Indian pharmaceutical companies are yet to receive an approval to market remdesivir - the COVID-19 drug, the Business Standard has reported. It is the only drug so far that has shown significant effect on patients infected with novel coronavirus.
This comes despite the Indian drug regulator — the Central Drugs Standard Control Organisation (CSDSCO) — having granted conditional approval to Gilead Sciences to market the investigational drug.
Moneycontrol could not independently verify the report.
The conditional marketing authorisation for remdesivir was granted under an accelerated review process, considering the emergency situation and unmet medical needs in light of the novel coronavirus pandemic, Moneycontrol reported earlier.
Gilead Sciences' experimental drug Remdesivir has been found to aid in the recovery of COVID-19 patients.
In India, the US-based company has licensing agreements for Remdesivir with four pharmaceutical companies — Cipla, Hetero Drugs, Jubilant Life Sciences and Mylan.
The newspaper report further suggests that firms have not yet approached the National Pharmaceutical Pricing Regulator (NPPA) formally to discuss pricing of the drug, which will be used on hospitalised patients.
Additionally, the Indian Council of Medical Research (ICMR), which will decide the dosage, it is yet to come up with an advisory.

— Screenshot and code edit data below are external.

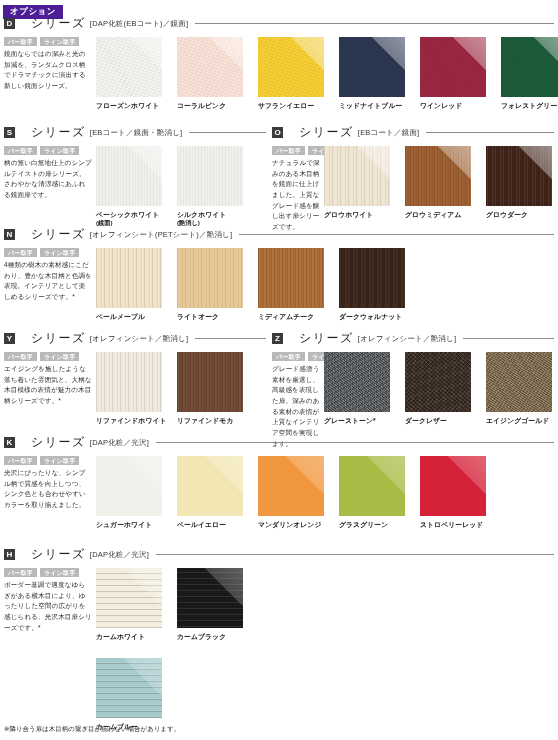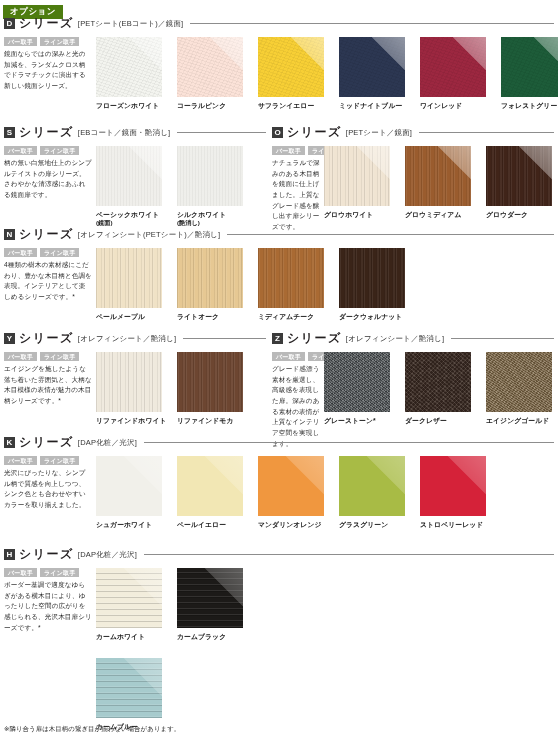--- a/index.html
+++ b/index.html
@@ -16,7 +16,7 @@
   
   .option-tab{
     display:inline-block;
-    background:#4d7c0f;
+    background:#4c1d95;
     color:#ffffff;
     font-size:8.5px;
     font-weight:bold;

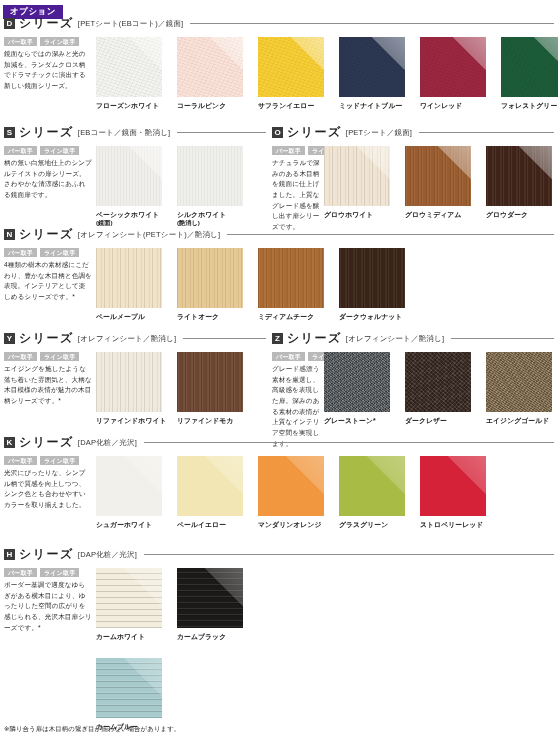--- a/index.html
+++ b/index.html
@@ -38,7 +38,7 @@
     text-align:center;line-height:11px;
     flex:0 0 auto;
   }
-  .sec-title{font-size:12px;font-weight:bold;letter-spacing:1.5px;}
+  .sec-title{font-size:12px;font-weight:normal;letter-spacing:1.5px;margin-left:12px;}
   .sec-spec{font-size:7.5px;color:#333;letter-spacing:.2px;}
   .sec-rule{flex:1 1 auto;height:1px;background:#8d8d8d;margin-left:3px;min-width:10px;}
 

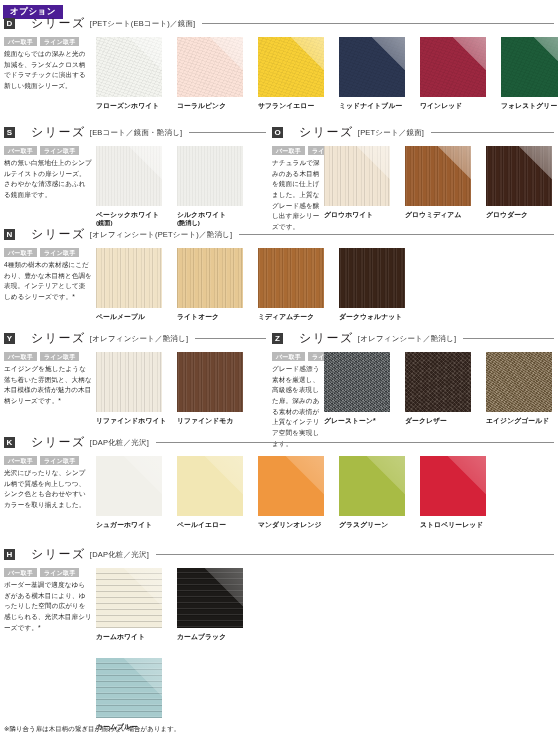--- a/index.html
+++ b/index.html
@@ -175,7 +175,7 @@
     <div class="sec-head">
       <span class="sec-letter">D</span>
       <span class="sec-title">シリーズ</span>
-      <span class="sec-spec">[PETシート(EBコート)／鏡面]</span>
+      <span class="sec-spec">[DAP化粧(EBコート)／鏡面]</span>
       <span class="sec-rule"></span>
     </div>
     <div class="sec-body">

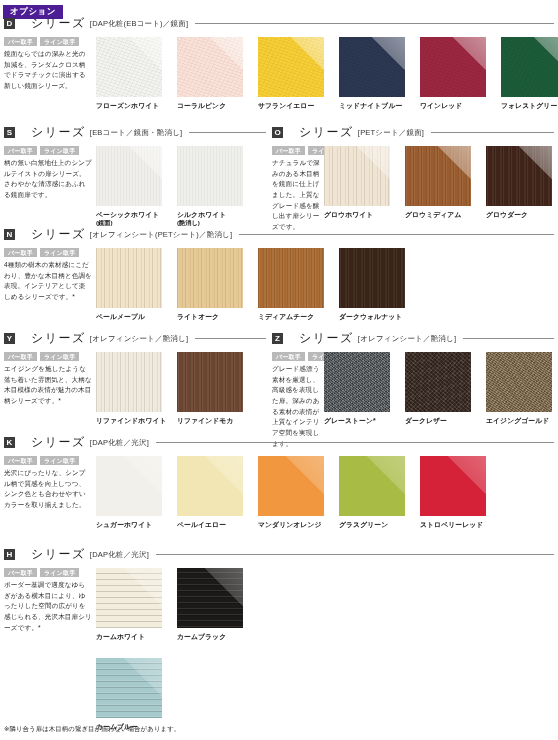--- a/index.html
+++ b/index.html
@@ -251,7 +251,7 @@
     <div class="sec-head">
       <span class="sec-letter">O</span>
       <span class="sec-title">シリーズ</span>
-      <span class="sec-spec">[PETシート／鏡面]</span>
+      <span class="sec-spec">[EBコート／鏡面]</span>
       <span class="sec-rule"></span>
     </div>
     <div class="sec-body">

It was also reported earlier that companies licensed to manufacture Remdesivir might have to sell it only to government institutions for now as the drug was still under trial.
Gilead Sciences is reportedly developing easier-to-administer versions of Remdesivir for COVID-19 that could be used outside of hospitals, including ones that can be inhaled, after trials showed moderate effectiveness for the drug given by infusion.
For critically-ill patients, Roche and Eli Lilly and Co are testing drugs in combination with remdesivir.